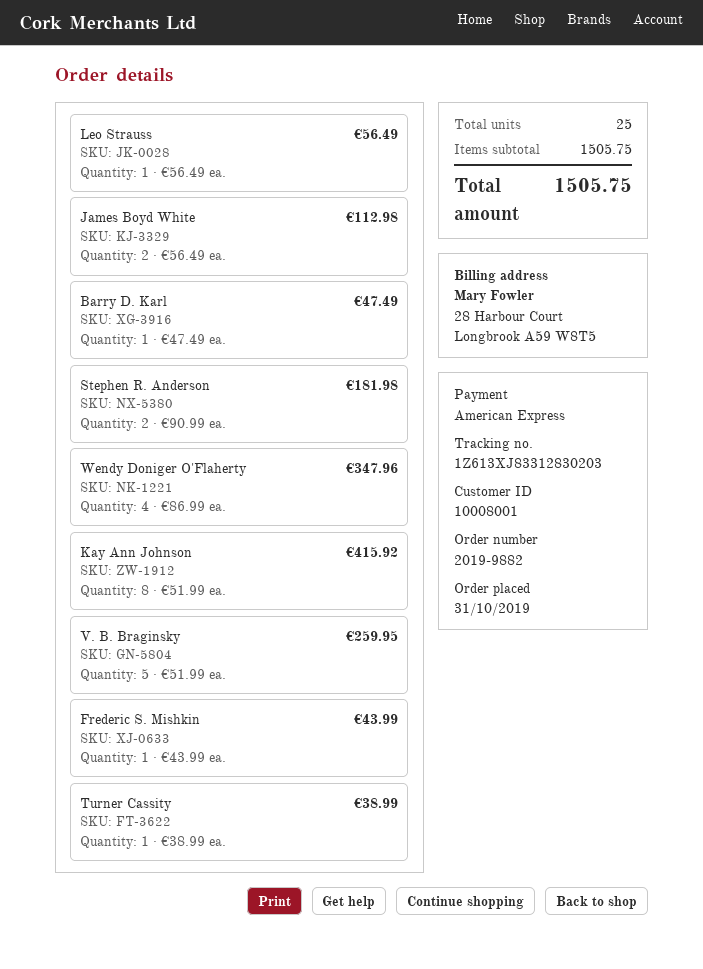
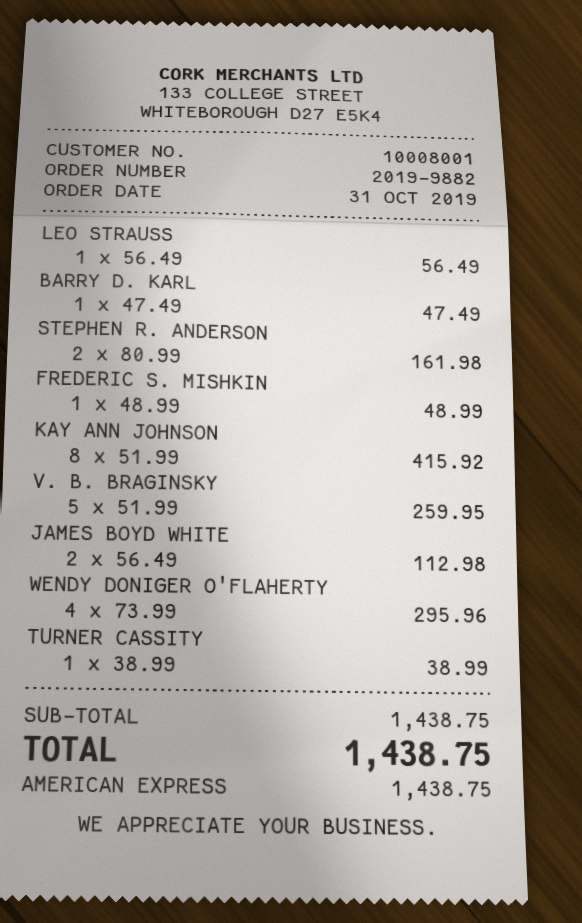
Stephen R. Anderson: 2 x 90.99 = 181.98 -> 2 x 80.99 = 161.98
Wendy Doniger O'Flaherty: 4 x 86.99 = 347.96 -> 4 x 73.99 = 295.96
Frederic S. Mishkin: 1 x 43.99 = 43.99 -> 1 x 48.99 = 48.99
subtotal: 1505.75 -> 1438.75
total: 1505.75 -> 1438.75

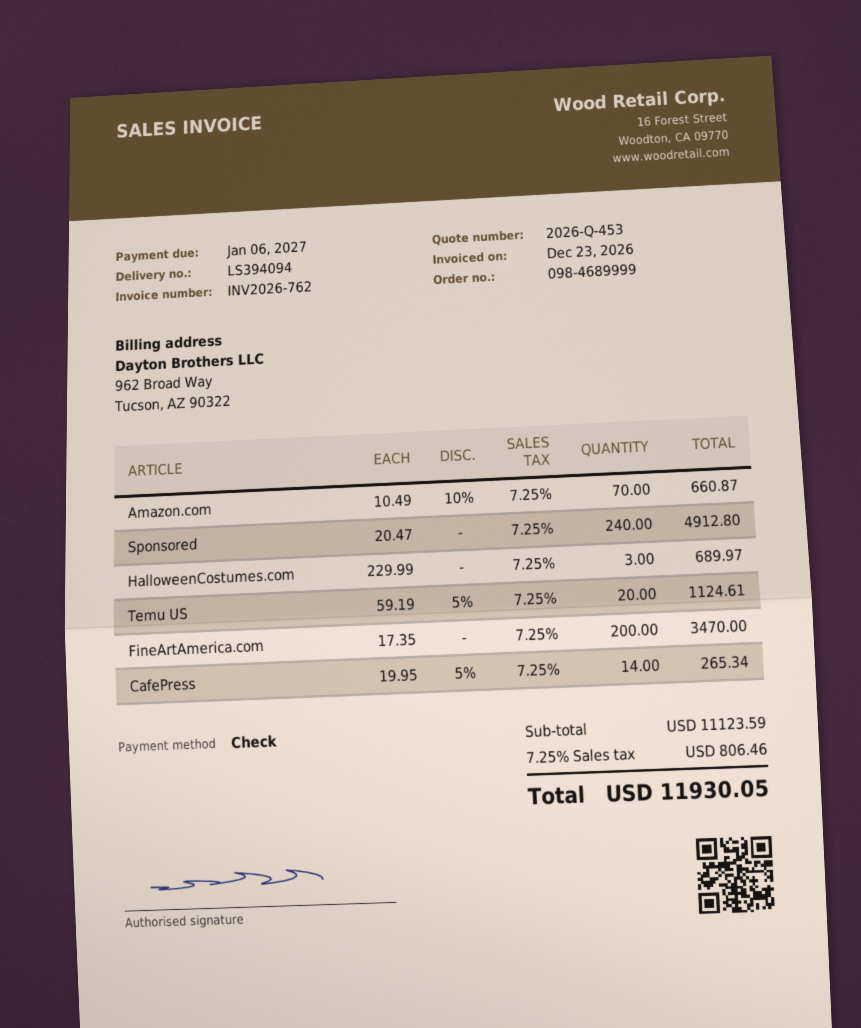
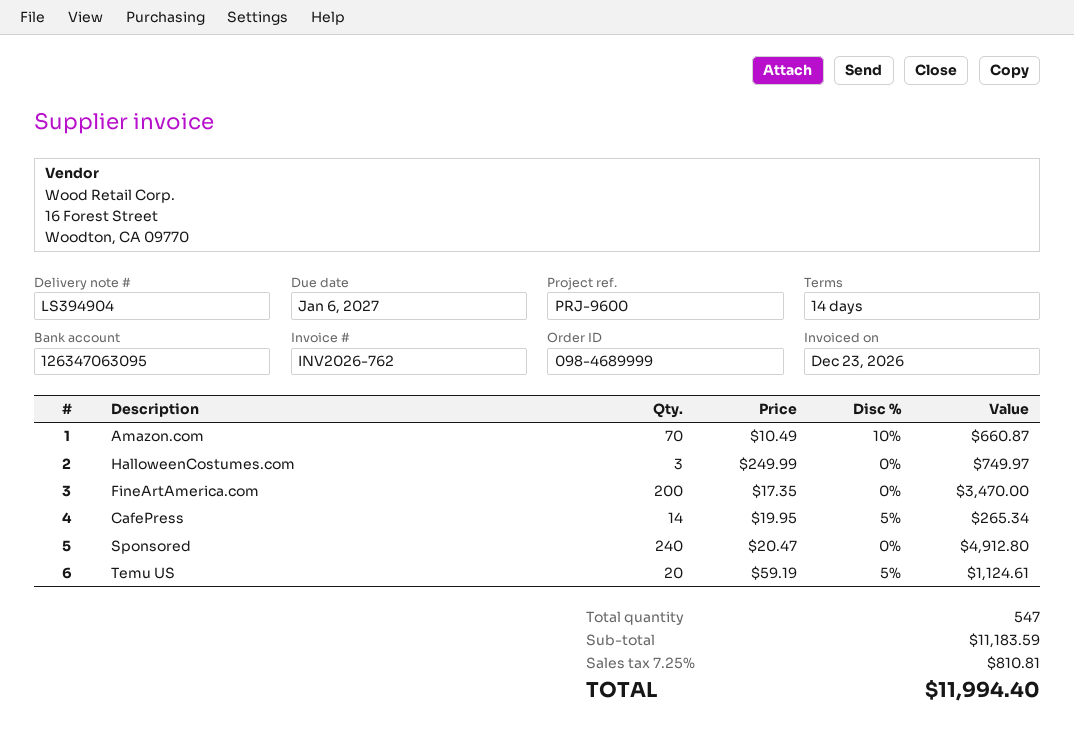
delivery note number: LS394094 -> LS394904
HalloweenCostumes.com: 3 x 229.99 = 689.97 -> 3 x 249.99 = 749.97
subtotal: 11123.59 -> 11183.59
tax: 7.25% = 806.46 -> 7.25% = 810.81
total: 11930.05 -> 11994.40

———

• [TASK ITEM] Find every line in the records above that holds the word "subtotal", and copy each one.

• [TASK OUTPUT]
subtotal: 1505.75 -> 1438.75
subtotal: 11123.59 -> 11183.59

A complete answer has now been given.